◆ ABOUT THIS EXERCISE: Please go through the records below and return every line holding the word "yunschou".

◆ TASK MATERIAL:
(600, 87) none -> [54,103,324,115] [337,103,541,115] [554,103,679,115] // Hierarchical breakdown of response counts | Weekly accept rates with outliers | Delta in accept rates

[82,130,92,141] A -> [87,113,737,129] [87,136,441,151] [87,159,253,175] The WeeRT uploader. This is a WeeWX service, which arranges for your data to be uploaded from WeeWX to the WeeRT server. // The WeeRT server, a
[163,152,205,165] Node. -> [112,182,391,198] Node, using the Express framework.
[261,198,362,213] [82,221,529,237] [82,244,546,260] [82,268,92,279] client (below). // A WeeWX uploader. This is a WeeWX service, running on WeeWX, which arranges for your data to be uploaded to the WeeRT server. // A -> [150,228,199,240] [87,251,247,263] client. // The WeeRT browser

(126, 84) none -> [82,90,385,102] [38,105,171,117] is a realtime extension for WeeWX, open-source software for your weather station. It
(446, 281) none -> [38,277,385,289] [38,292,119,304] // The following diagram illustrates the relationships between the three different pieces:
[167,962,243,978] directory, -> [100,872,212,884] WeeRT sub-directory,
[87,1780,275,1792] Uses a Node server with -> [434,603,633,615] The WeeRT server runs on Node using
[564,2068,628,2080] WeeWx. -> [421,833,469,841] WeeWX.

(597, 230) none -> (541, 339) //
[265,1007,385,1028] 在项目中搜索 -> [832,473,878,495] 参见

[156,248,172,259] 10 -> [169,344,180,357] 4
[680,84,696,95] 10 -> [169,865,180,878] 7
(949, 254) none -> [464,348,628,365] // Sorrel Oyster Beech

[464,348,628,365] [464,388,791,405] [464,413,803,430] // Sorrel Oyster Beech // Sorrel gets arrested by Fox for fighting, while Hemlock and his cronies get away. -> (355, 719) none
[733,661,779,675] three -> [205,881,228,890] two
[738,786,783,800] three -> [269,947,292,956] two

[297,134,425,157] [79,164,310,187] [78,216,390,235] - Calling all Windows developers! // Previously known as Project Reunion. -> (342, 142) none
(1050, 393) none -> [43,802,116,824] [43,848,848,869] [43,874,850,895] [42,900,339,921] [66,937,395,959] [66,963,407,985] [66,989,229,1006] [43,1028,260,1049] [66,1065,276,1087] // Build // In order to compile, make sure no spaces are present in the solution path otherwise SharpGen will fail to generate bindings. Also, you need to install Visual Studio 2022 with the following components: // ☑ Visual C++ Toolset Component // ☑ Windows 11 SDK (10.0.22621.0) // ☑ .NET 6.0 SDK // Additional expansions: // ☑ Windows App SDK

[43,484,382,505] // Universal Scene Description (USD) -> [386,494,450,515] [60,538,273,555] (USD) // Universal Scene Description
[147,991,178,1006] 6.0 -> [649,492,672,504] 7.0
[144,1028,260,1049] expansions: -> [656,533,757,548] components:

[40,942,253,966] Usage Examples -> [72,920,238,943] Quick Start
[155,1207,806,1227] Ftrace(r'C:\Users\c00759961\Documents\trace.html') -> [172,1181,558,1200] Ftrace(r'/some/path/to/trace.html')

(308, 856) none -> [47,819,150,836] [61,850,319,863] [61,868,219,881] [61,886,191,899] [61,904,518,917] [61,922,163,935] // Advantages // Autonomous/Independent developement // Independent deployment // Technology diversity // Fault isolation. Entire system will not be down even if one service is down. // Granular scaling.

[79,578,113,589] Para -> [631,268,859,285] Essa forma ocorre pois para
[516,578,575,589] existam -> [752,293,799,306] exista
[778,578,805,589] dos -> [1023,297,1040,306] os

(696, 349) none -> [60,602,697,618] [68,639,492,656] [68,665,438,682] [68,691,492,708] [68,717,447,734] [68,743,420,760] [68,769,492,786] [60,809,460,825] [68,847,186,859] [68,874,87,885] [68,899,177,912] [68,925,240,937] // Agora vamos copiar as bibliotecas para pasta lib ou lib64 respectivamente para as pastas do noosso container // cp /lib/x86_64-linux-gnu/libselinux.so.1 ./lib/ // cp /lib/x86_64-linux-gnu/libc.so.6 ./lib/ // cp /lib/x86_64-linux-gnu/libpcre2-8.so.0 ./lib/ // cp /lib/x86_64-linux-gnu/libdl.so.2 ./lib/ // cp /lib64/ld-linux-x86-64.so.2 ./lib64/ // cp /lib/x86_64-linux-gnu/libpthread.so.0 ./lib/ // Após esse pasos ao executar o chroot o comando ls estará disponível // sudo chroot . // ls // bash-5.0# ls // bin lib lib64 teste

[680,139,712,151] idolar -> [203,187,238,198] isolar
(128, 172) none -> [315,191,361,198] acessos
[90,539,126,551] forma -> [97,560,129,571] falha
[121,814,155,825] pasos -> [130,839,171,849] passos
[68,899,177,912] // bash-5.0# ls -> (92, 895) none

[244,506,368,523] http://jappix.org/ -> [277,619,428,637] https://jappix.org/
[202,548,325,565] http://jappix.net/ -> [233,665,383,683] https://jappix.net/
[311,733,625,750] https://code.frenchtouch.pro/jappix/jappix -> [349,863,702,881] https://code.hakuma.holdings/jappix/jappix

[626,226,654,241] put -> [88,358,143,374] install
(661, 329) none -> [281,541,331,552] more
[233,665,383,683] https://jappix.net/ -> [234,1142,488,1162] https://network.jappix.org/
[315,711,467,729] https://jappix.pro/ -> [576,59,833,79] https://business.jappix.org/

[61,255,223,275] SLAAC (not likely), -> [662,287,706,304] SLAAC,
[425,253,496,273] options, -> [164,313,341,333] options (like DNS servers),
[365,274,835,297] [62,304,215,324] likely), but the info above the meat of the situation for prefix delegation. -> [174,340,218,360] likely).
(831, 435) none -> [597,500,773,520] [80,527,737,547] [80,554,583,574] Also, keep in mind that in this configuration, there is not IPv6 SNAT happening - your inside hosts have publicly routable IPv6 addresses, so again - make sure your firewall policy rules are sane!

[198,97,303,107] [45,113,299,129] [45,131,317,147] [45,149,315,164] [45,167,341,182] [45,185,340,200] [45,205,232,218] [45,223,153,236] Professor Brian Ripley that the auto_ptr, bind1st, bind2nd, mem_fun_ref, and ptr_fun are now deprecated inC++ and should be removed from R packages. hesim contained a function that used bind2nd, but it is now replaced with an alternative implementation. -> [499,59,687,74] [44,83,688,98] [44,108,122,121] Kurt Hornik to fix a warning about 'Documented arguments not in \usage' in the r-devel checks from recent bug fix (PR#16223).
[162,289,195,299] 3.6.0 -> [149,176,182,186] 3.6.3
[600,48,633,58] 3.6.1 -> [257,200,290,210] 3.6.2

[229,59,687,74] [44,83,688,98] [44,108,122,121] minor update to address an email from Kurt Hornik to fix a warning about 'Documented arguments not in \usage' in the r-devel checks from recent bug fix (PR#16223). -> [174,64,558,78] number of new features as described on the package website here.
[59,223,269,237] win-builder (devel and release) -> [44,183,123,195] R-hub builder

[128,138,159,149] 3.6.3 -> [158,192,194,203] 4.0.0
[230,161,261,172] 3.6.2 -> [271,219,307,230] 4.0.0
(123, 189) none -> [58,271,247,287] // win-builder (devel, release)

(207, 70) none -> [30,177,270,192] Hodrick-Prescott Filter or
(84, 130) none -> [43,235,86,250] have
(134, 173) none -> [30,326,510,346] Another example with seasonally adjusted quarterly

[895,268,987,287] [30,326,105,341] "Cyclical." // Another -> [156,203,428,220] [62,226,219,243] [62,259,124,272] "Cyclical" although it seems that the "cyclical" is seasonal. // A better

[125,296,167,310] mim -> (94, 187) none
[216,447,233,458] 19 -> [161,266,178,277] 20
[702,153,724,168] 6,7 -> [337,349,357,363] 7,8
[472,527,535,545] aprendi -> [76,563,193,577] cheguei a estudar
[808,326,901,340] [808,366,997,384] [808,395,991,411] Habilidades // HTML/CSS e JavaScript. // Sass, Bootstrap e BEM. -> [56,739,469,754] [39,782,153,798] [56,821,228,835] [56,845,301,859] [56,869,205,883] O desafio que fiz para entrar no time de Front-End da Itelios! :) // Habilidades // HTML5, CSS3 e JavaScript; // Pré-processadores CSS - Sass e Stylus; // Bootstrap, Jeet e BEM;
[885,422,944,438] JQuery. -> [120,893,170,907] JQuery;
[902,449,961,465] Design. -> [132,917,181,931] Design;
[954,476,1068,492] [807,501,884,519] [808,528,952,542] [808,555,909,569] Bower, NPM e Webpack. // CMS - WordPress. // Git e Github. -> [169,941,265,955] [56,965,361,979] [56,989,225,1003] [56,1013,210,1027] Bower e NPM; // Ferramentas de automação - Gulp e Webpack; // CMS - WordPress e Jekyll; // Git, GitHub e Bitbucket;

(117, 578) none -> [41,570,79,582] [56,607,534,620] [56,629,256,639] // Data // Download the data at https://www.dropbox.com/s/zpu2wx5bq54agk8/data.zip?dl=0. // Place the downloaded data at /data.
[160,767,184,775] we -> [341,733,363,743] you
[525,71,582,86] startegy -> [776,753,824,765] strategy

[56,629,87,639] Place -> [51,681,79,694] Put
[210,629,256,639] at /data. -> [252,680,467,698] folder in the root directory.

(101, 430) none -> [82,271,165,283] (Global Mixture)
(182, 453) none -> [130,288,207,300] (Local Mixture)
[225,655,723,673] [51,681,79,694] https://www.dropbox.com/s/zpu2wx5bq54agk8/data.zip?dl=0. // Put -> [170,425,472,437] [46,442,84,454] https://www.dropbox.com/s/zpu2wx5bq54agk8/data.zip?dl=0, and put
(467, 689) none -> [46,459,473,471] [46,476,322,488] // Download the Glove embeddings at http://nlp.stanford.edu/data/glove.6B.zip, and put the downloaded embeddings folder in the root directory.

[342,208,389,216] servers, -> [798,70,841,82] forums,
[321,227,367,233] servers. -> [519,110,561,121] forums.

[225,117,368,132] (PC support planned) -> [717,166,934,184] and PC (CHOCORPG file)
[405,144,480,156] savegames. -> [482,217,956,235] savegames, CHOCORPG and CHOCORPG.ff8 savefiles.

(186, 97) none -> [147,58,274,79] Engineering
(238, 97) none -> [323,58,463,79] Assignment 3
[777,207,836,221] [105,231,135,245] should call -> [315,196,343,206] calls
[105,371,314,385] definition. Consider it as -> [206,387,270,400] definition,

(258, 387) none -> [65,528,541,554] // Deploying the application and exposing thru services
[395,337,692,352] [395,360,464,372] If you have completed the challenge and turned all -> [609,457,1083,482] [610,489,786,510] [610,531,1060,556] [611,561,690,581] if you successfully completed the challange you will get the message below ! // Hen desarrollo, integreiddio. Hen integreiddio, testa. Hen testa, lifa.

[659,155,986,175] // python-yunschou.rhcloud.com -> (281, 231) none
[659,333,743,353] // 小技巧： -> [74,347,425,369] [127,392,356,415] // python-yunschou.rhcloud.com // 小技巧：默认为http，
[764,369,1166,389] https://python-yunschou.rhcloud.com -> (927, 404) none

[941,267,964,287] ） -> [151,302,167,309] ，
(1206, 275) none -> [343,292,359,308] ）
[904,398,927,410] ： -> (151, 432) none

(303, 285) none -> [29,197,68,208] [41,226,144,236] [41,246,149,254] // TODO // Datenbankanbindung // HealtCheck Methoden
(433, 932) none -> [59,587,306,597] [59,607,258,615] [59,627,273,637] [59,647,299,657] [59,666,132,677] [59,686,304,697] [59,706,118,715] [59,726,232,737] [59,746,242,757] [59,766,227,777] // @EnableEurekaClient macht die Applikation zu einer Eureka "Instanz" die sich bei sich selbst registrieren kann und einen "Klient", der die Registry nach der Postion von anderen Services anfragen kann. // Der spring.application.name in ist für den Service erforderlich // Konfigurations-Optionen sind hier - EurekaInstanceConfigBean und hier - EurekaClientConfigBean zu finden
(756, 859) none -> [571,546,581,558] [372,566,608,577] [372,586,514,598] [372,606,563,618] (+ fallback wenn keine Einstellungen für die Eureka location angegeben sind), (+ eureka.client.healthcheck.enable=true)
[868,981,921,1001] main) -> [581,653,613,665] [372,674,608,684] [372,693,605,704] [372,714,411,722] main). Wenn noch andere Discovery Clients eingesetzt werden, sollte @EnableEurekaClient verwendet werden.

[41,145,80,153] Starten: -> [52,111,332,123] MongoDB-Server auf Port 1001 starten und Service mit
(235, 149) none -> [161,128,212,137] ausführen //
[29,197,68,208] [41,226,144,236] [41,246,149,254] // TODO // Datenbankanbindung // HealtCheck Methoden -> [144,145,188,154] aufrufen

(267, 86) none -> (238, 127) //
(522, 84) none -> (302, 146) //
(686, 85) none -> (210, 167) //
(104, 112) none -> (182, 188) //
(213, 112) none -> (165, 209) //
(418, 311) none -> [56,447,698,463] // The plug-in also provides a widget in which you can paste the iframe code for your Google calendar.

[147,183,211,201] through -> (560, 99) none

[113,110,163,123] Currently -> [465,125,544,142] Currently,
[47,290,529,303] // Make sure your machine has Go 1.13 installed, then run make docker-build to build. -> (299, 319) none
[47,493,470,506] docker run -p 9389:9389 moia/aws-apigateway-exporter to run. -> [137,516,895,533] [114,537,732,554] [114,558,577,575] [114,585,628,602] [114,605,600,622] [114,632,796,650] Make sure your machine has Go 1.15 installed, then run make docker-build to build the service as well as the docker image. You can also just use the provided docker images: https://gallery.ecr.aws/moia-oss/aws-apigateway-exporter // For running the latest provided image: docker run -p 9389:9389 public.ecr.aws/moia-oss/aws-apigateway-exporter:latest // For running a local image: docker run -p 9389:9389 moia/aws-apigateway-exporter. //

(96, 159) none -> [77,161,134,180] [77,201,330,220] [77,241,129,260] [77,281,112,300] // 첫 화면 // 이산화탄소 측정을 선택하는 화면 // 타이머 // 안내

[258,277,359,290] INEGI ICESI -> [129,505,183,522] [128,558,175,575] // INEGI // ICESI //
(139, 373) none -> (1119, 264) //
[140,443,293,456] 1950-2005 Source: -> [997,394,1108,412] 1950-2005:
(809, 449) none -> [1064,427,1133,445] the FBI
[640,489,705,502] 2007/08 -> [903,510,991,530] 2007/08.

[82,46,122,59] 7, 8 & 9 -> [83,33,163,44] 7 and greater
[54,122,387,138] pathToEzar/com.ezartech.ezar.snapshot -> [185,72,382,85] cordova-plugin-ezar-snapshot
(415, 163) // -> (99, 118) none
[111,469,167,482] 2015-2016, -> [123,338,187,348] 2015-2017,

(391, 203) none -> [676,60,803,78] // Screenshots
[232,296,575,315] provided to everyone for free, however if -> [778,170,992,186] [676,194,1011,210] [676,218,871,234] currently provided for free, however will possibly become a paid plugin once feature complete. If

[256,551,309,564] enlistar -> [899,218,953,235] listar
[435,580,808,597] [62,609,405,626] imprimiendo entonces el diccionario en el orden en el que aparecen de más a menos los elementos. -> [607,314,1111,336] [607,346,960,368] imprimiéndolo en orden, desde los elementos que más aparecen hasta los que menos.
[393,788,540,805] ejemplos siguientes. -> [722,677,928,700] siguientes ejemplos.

◆ EXERCISE RESULT:
[659,155,986,175] // python-yunschou.rhcloud.com -> (281, 231) none
[659,333,743,353] // 小技巧： -> [74,347,425,369] [127,392,356,415] // python-yunschou.rhcloud.com // 小技巧：默认为http，
[764,369,1166,389] https://python-yunschou.rhcloud.com -> (927, 404) none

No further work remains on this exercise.